Bronchial artery embolization for treatment of life-threatening hemoptysis

Affiliations

Bronchial artery embolization for treatment of life-threatening hemoptysis

January K Lopez et al. Semin Intervent Radiol. 2006 Sep.

Abstract

Massive hemoptysis is an emergent and life-threatening condition with a broad range of underlying causes. Fortunately, massive hemoptysis accounts for a minority of cases of hemoptysis, ~5%. Unlike hemorrhage in other areas of the body, the primary cause of death from pulmonary hemorrhage is most commonly asphyxiation rather than exsanguination. Given the limited capacity for the lung to preserve oxygen transfer in the setting of massive hemoptysis, a rapid and effective method for controlling hemorrhage is essential to minimize death in patients demonstrating respiratory compromise.
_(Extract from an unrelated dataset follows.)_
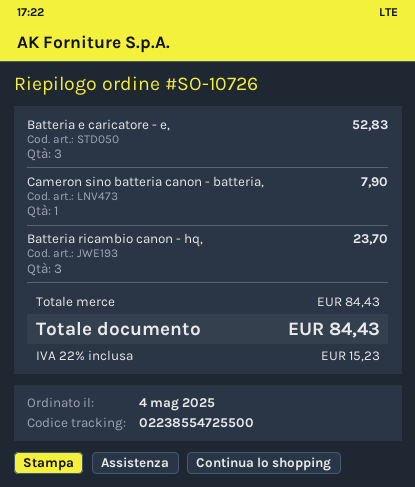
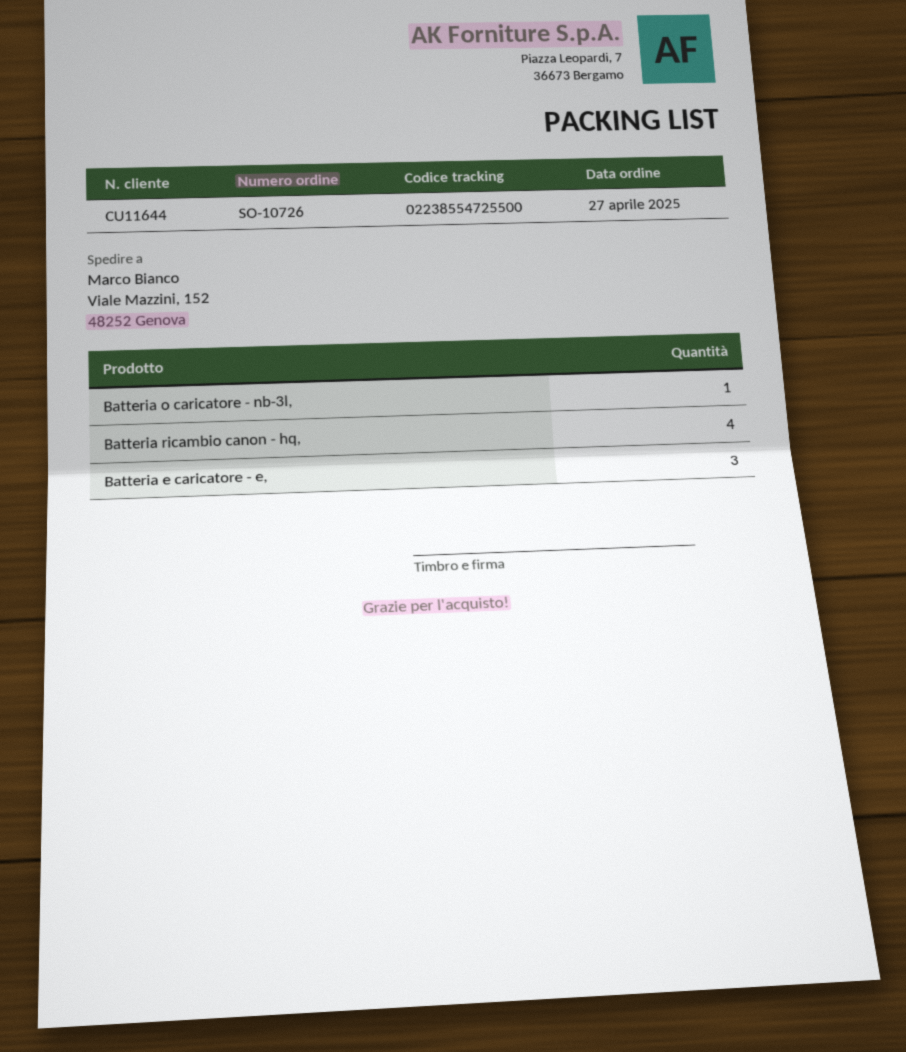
order date: 2025-05-04 -> 2025-04-27
Cameron sino batteria canon - batteria,: 1 -> none
Batteria ricambio canon - hq,: 3 -> 4
Batteria o caricatore - nb-3l,: none -> 1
Since its introduction in 1973, bronchial artery embolization has proven to be a safe and effective tool for the treatment of massive hemoptysis and is now considered the treatment of choice, with initial success rates ranging from 77 to 94%. The long-term control rate of hemoptysis ranges from 70 to 85% and is largely a function of the degree of inflammation and the natural progression of the underlying disease. This article reviews the current literature on bronchial artery embolization for the treatment of massive hemoptysis.

Keywords: Hemoptysis; bronchial artery embolization; embolization; massive hemoptysis.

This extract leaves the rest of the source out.